What is MS doing well in terms of Xbox, Phone and Tablet? The Kinect is going to be a market leader in terms of what it is. It’s a cool little add-on to the Xbox that makes it a Wii- and PS3-beater, by a mile. I don’t know that it will drive Xbox sales, but let’s face it, that’s not what MS focuses on. It’s long been thought that MS sold the Xbox hardware at a loss, focusing more on games and Xbox live. I visited a demo-“shop” last week and lots of the key market (males, teenagers-to-late-20’s) were trying the Kinect and having fun. I can bet they’re the sort of people that will buy the gadget and the games when they are out. It’s out in November and I reckon it will make headlines in the Christmas rush.
Phone? At least HTC and Samsung are on board. They’re both Android sellers so now their customers will have a choice. If you are a System Center Configuration Manager customer then you might prefer the Windows option so manage software on your phones, just like you can with PCs. But that assumes that IT has much say in handset purchases – which it rarely seems to do.
Tablet? Well, we have no idea. We’re guessing that Windows Phoen 7 will be ported in some way to compete directly against the iPad OS. But would that leave it as more of a gadget than a business tool? This wouldn’t be such a big deal if we were talking about how there’s nothing firm from Apple (who keep everything secret until the launch) or Google (where everything seems to stay in beta for 10 years). MS is being judged differently because they are putting so much emphasis on these markets and because they are so far behind. It’s a damned if you do, and damned if you don’t scenario. Maybe some firm facts from the top would be helpful. Maybe we’ll hear something more today when Ballmer does the Phone 7 launch.
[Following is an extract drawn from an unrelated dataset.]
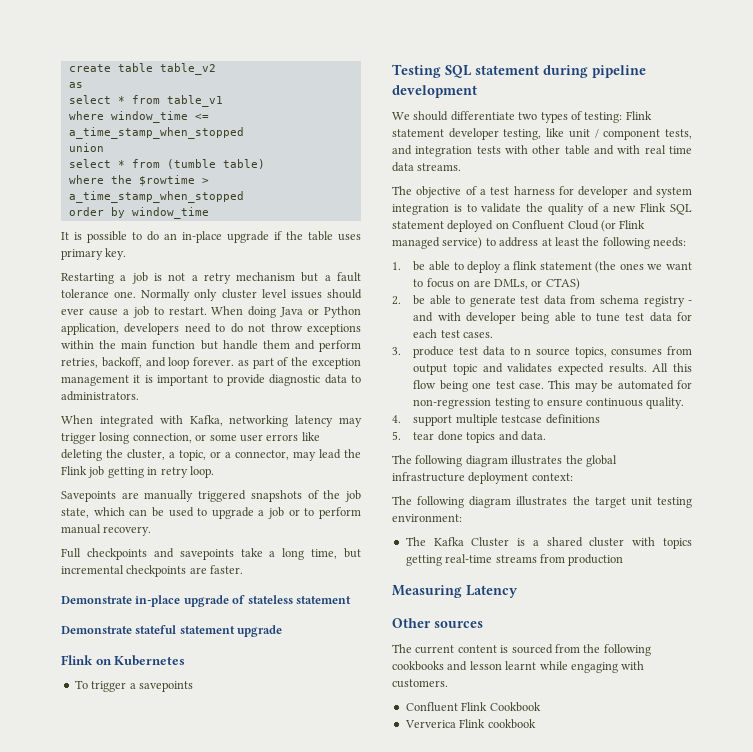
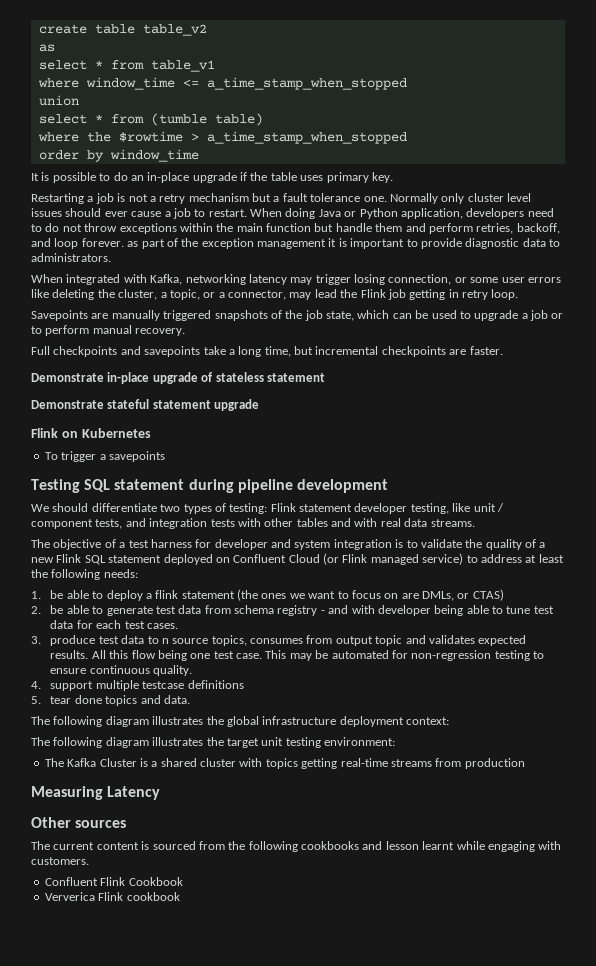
- We should differentiate two types of testing: Flink statement developer testing, like unit / component tests, and integration tests with other table and with real time data streams.
+ We should differentiate two types of testing: Flink statement developer testing, like unit / component tests, and integration tests with other tables and with real data streams.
But back on topic … if Steve Ballmer is being judged solely (and IMO, unfairly just) on the succcess of Phone and Tablet, then I think the bad headlines will only get worse. Windows Phone 7, based on history only because I’ve not used it, will not beat Google or Apple. Tablet is owned by Apple and Amazon and MS has nothing to show us. I’ve no answer. I’ve just noticed that there’s a lot of negative press about Ballmer and that it is picking up pace. Only Ireland’s Brian Cowen seems to get more than Ballmer these days and that is not good company to be in. These things have a tendency to build and build, and if this is the case, then Steve Ballmer could be in a bad place in the not too distant future.